Chiuso il preambolo noioso, saltiamo al punto: ALTERNATIVE

a facebook, twitter, instagram, youtube e via dicendo…

  • https://mewe.com/
    MeWe, social americano nato nel 2012. Server abbastanza veloci anche per l’utenza europea, c’è una discreta presenza di pagine e gruppi italiani. Per registrarsi basta l’email.
  • https://gab.com/
    Gab è un altro prodotto americano lanciato nel 2016, di recente è tra quelli più presi d’assalto dagli utenti anglofoni che hanno lasciato il famoso libro delle facce dopo la sequela di censure e ban di numerosi personaggi più o meno famosi. Ha dovuto incrementare la potenza dei server proprio per questa ragione. Non ha molti iscritti e pagine italiane al momento. Per registrarsi basta un email.

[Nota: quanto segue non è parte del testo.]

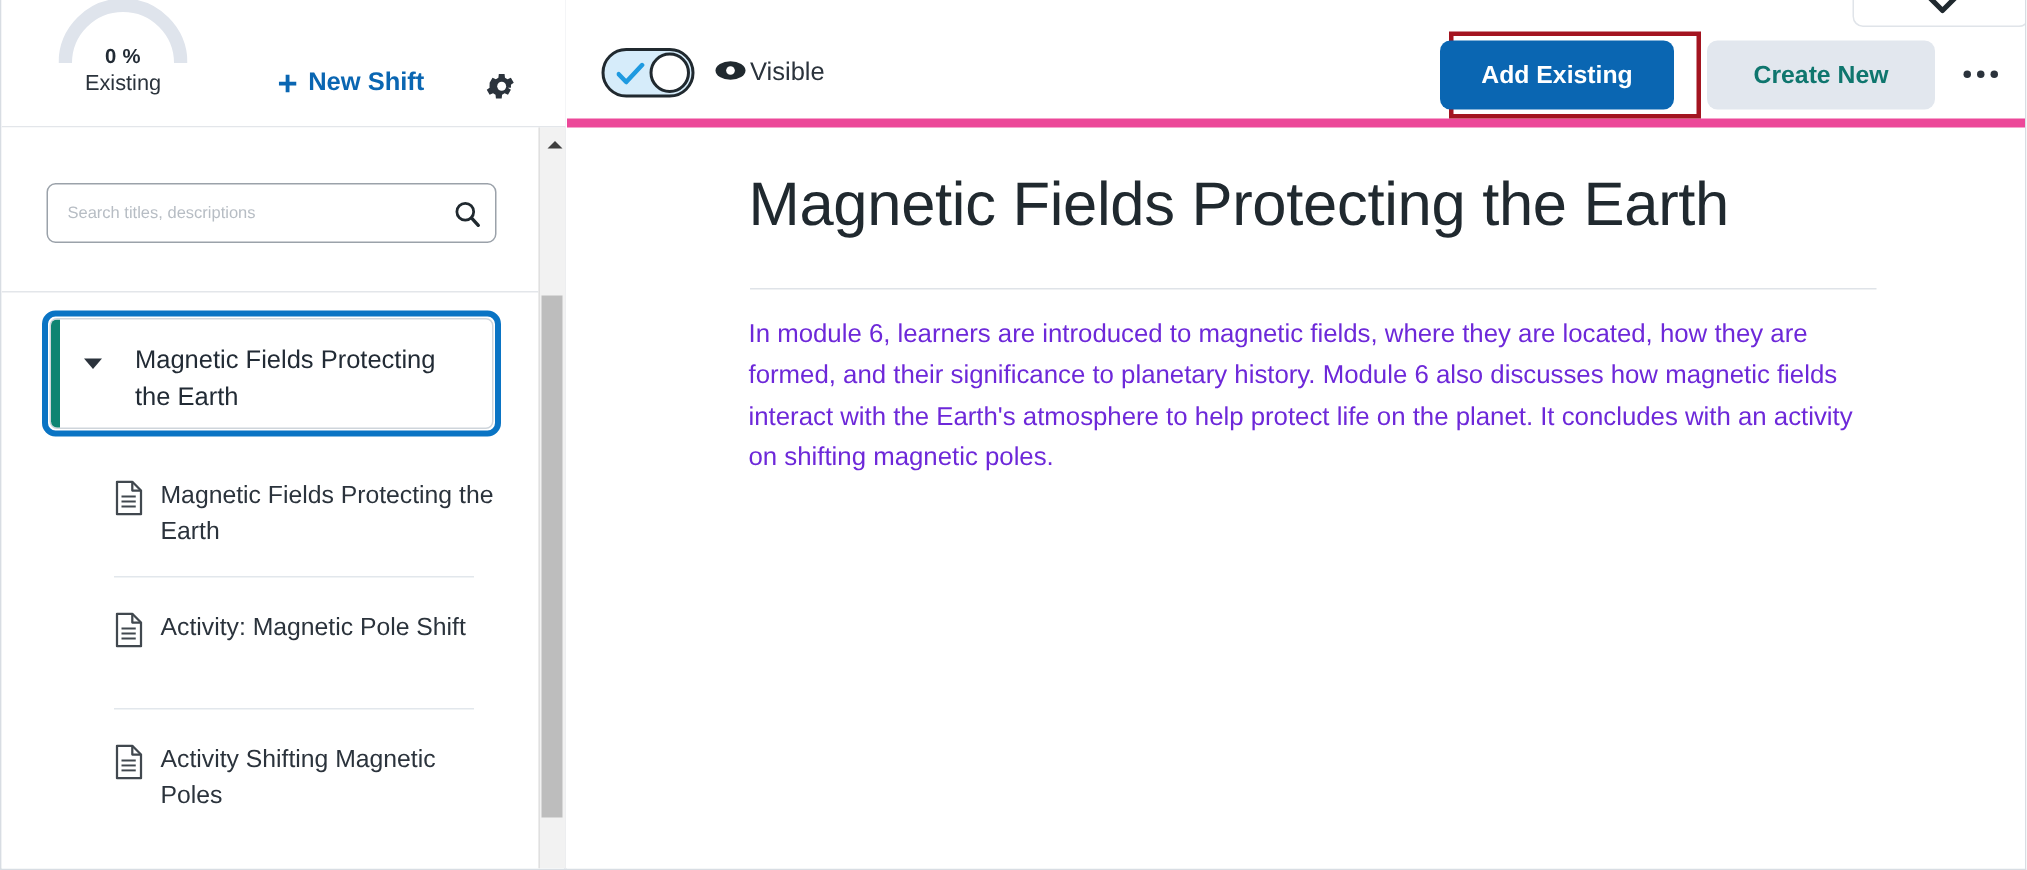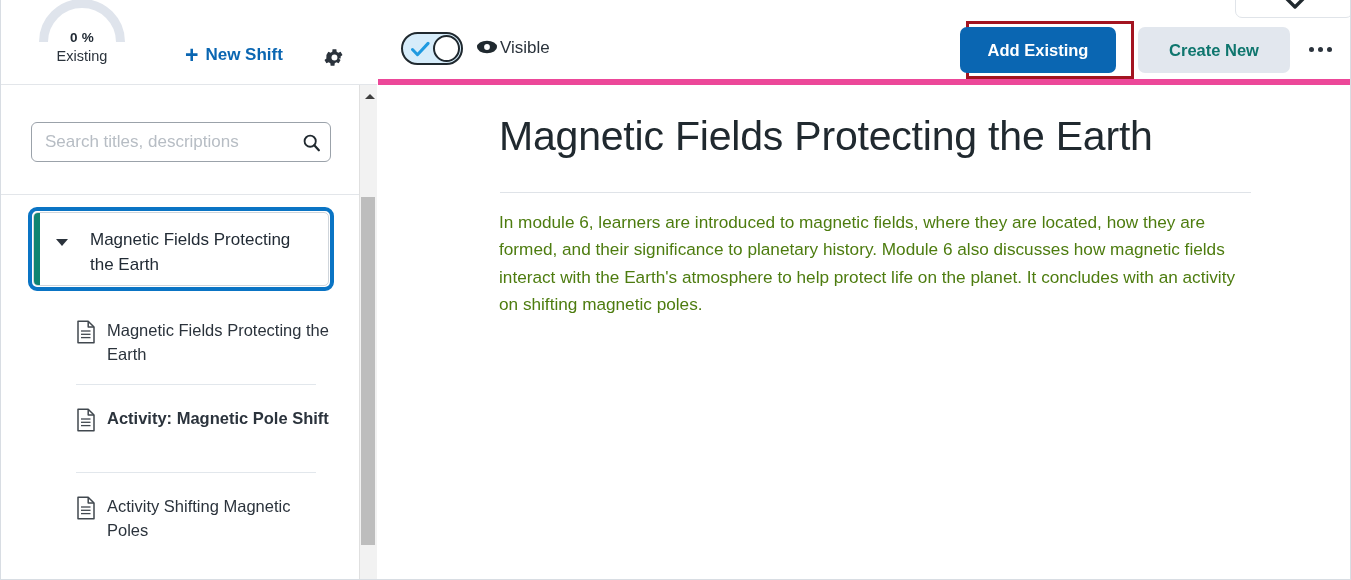--- a/index.html
+++ b/index.html
@@ -80,21 +80,21 @@
   #search-box {
     position: absolute; left: 30px; top: 37px;
     width: 300px; height: 40px;
     border: 1px solid #9ba2aa; border-radius: 6px;
     background: #fff;
     display: flex; align-items: center;
   }
   #search-input {
     flex: 1; border: none; outline: none;
     background: transparent;
-    font-size: 17px; color: #2b333c;
+    font-size: 11px; color: #2b333c;
     padding: 0 6px 0 13px;
     font-family: "Liberation Sans", sans-serif;
   }
   #search-input::placeholder { color: #b7bdc4; }
   #search-icon-btn {
     width: 38px; height: 38px;
     display: flex; align-items: center; justify-content: center;
     cursor: pointer; background: none; border: none;
   }
 
@@ -269,21 +269,21 @@
     margin: 0;
   }
   #content-divider {
     position: absolute; left: 122px; top: 192px;
     width: 751px; height: 1px;
     background: #dfe3e8;
   }
   #content-body {
     position: absolute; left: 121px; top: 209px;
     width: 748px;
-    font-size: 17.2px; color: #4d7c0f; line-height: 1.59;
+    font-size: 17.2px; color: #6d28d9; line-height: 1.59;
     margin: 0;
   }
 </style>
 </head>
 <body>
 
 <div id="app">
 
   <div id="left-pane">
 
@@ -335,21 +335,21 @@
           <path d="M12.2 1.2V7H18" fill="none" stroke="#41484f" stroke-width="1.5" stroke-linejoin="round"></path>
           <line x1="5" y1="11" x2="14.5" y2="11" stroke="#41484f" stroke-width="1.3"></line>
           <line x1="5" y1="14.3" x2="14.5" y2="14.3" stroke="#41484f" stroke-width="1.3"></line>
           <line x1="5" y1="17.6" x2="14.5" y2="17.6" stroke="#41484f" stroke-width="1.3"></line>
         </svg>
       </span>
       <span class="child-label">Magnetic Fields Protecting the Earth</span>
     </div>
     <div class="child-divider" style="top:384px;"></div>
 
-    <div class="child-item" style="top:406px;font-weight:bold;">
+    <div class="child-item" style="top:406px;">
       <span class="doc-icon">
         <svg width="20" height="24" viewBox="0 0 20 24" aria-hidden="true">
           <path d="M2 1.2h10.2L18 7v15.8H2z" fill="#ffffff" stroke="#41484f" stroke-width="1.5" stroke-linejoin="round"></path>
           <path d="M12.2 1.2V7H18" fill="none" stroke="#41484f" stroke-width="1.5" stroke-linejoin="round"></path>
           <line x1="5" y1="11" x2="14.5" y2="11" stroke="#41484f" stroke-width="1.3"></line>
           <line x1="5" y1="14.3" x2="14.5" y2="14.3" stroke="#41484f" stroke-width="1.3"></line>
           <line x1="5" y1="17.6" x2="14.5" y2="17.6" stroke="#41484f" stroke-width="1.3"></line>
         </svg>
       </span>
       <span class="child-label">Activity: Magnetic Pole Shift</span>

  • https://social.byoblu.com/@byoblu
    Byoblu social è un progetto tutto italiano nato da poco. Per registrarsi basta un’email. Conta circa ventimila iscritti ed è un prodotto parallelo al portale byoblu.com che si occupa di divulgazione alternativa alla comunicazione del mainstream. Sia in streaming che in TV [Davvero.tv è disponibile in chiaro sul digitale terrestre al momento solo nelle seguenti regioni: Lazio (LCN 632), Lombardia (LCN 606), Piemonte e Veneto (LCN 607) ed Emilia Romagna (LCN 622)].
  • https://telegram.org/
    Telegram è un servizio di messaggistica di origine russa che a partire dal 2013 è l’alternativa più valida a twitter in particolare. Conta milioni di utenti di tutte le lingue e paesi. Per registrarsi è necessario il numero telefonico. Si usa principalmente sulle piattaforme mobili come gli smartphone ma esiste anche una versione per desktop.

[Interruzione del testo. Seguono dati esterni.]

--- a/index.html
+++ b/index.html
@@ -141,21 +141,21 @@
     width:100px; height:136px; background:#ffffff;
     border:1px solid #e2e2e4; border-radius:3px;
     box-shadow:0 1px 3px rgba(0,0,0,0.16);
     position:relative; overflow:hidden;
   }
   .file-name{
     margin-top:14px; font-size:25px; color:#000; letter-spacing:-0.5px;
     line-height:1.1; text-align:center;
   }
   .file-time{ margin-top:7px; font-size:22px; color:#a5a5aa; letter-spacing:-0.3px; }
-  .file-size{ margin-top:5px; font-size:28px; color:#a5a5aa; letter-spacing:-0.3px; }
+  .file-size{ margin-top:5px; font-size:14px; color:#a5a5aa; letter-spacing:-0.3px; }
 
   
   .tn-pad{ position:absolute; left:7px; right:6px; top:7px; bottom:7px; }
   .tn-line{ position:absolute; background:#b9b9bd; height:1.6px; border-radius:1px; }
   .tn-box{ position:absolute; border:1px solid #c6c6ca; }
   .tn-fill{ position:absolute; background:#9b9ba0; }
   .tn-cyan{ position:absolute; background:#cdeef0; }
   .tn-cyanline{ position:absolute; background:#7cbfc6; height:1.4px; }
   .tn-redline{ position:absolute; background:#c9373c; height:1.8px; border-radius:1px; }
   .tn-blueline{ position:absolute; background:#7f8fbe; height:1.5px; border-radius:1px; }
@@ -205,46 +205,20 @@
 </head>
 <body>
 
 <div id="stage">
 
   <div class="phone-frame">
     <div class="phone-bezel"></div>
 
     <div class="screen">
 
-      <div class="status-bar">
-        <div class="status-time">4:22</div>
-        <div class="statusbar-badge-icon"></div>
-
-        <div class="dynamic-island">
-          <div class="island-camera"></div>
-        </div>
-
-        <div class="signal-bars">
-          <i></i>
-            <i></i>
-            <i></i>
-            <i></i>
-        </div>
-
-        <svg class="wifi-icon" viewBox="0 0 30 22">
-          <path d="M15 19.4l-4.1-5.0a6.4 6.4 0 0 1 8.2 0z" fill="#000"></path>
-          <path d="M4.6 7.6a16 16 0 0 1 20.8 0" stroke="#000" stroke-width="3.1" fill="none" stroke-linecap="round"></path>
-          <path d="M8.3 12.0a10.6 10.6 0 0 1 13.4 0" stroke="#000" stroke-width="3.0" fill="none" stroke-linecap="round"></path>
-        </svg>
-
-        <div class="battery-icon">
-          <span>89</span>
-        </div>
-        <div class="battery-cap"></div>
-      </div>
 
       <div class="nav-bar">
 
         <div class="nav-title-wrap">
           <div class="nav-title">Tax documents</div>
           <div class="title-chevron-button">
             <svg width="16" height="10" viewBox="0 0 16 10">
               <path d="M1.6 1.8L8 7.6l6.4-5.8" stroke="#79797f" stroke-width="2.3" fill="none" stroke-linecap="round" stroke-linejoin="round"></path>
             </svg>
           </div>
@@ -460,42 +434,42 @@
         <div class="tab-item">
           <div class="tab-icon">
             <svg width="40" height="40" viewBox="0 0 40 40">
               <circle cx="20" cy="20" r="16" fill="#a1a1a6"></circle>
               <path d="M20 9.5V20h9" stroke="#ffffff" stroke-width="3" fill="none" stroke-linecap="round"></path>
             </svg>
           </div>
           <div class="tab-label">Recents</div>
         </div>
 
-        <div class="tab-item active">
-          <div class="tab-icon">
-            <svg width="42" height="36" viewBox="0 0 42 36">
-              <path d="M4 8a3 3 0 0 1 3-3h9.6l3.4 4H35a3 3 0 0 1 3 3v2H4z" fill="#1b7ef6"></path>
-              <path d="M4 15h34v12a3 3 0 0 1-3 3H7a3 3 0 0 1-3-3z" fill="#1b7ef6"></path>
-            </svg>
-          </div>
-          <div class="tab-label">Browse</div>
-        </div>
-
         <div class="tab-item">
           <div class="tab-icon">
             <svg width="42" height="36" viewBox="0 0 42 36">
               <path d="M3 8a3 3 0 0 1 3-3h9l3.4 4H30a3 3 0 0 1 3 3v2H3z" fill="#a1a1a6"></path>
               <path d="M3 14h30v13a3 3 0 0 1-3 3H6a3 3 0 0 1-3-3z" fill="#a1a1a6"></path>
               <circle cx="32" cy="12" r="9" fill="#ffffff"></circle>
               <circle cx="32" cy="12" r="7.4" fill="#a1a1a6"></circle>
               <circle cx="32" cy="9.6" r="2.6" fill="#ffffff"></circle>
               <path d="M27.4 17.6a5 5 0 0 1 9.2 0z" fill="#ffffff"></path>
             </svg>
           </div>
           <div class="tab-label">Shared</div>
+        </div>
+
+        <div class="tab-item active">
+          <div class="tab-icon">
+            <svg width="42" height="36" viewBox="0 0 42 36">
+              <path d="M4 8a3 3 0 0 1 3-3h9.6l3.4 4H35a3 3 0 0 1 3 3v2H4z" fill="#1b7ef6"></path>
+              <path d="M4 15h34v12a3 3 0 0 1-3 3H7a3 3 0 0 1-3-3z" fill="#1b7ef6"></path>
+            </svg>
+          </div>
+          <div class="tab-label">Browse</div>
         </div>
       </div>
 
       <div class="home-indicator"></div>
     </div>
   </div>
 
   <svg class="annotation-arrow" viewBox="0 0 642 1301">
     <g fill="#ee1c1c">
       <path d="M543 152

  • https://www.twitch.tv/
    Twitch è una valida alternativa a youtube, preferito a quest’ultimo soprattutto dai videogiocatori e vlogger che caricano filmati a scopo remunerativo, altrimenti soggetti alla censura gratuita sul famoso tubo. Nato nel 2011, ha un’affluenza giornaliera di circa 15 milioni di utenti. È di proprietà di Amazon.
  • https://rumble.com/
    Rumble, piattaforma di caricamento video canadese fondata nel 2013. Anche qui è molto semplice creare un account, solo nickname ed email.
  • https://www.patreon.com/
    Patreon è un’altra valida alternativa a youtube, seppur meno conosciuta di Twitch. Anche qui è possibile monetizzare attraverso degli abbonamenti da far sottoscrivere ai propri utenti per visualizzare i propri video originali.

Ce ne sarebbero degli altri da segnalare ma per ora mi fermo qui. Altri ne stanno nascendo e/o sono in progettazione nel momento in cui vi sto scrivendo. Vedremo nei prossimi mesi come cambierà il panorama globale dei social network, se c’è stato un effettivo scossone che ha sbilanciato definitivamente gli equilibri e l’egemonia dei soliti noti oppure no.